Segment Open
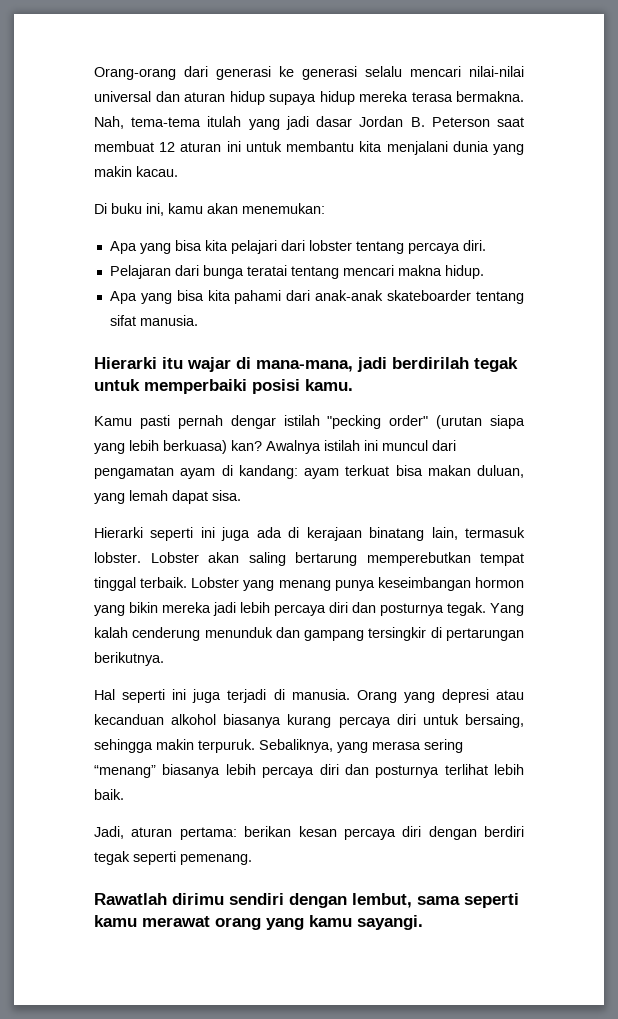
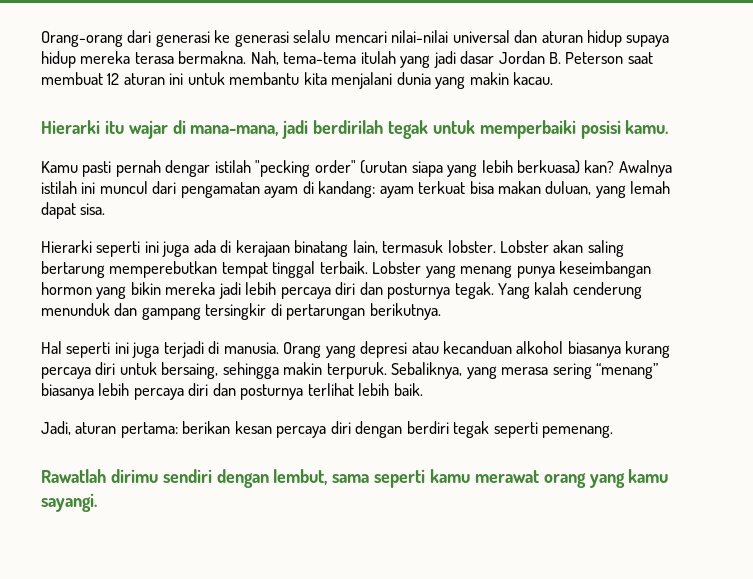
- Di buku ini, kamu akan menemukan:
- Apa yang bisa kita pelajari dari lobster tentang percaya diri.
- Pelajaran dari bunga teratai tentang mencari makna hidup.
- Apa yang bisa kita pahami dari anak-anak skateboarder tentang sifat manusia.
Segment Closed
Segment Open
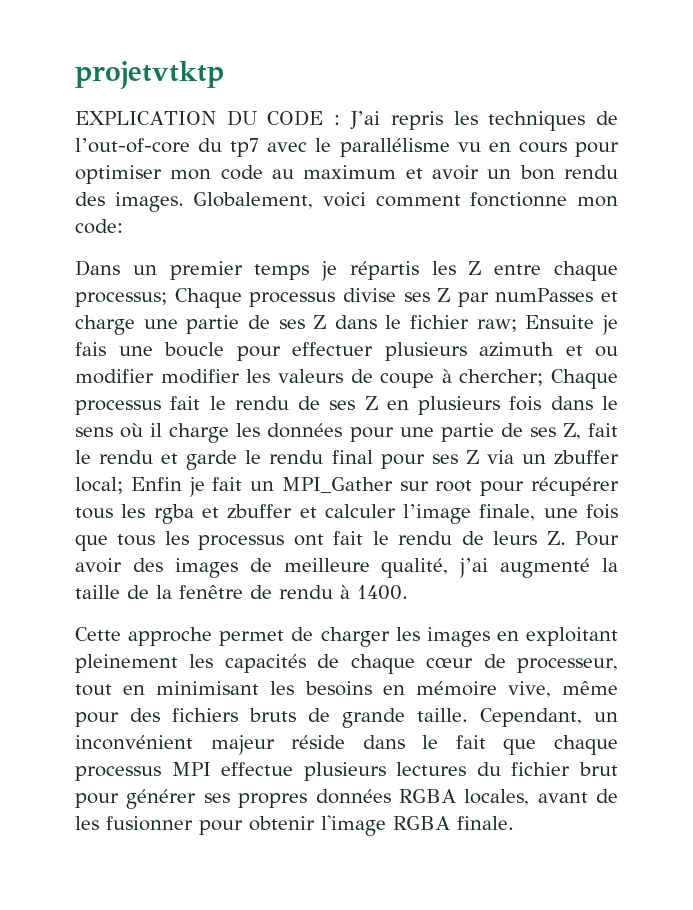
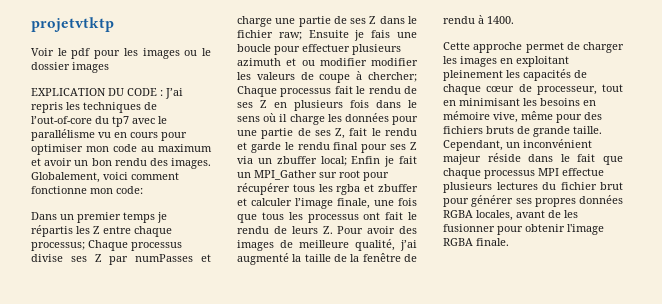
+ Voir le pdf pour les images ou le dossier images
Segment Closed
(Work request):
Given the data above, transcribe exactly the lines from the one containing "- Pelajaran dari" down to the one containing "- Apa yang bisa kita pahami", and no others.

(Your response):
- Pelajaran dari bunga teratai tentang mencari makna hidup.
- Apa yang bisa kita pahami dari anak-anak skateboarder tentang sifat manusia.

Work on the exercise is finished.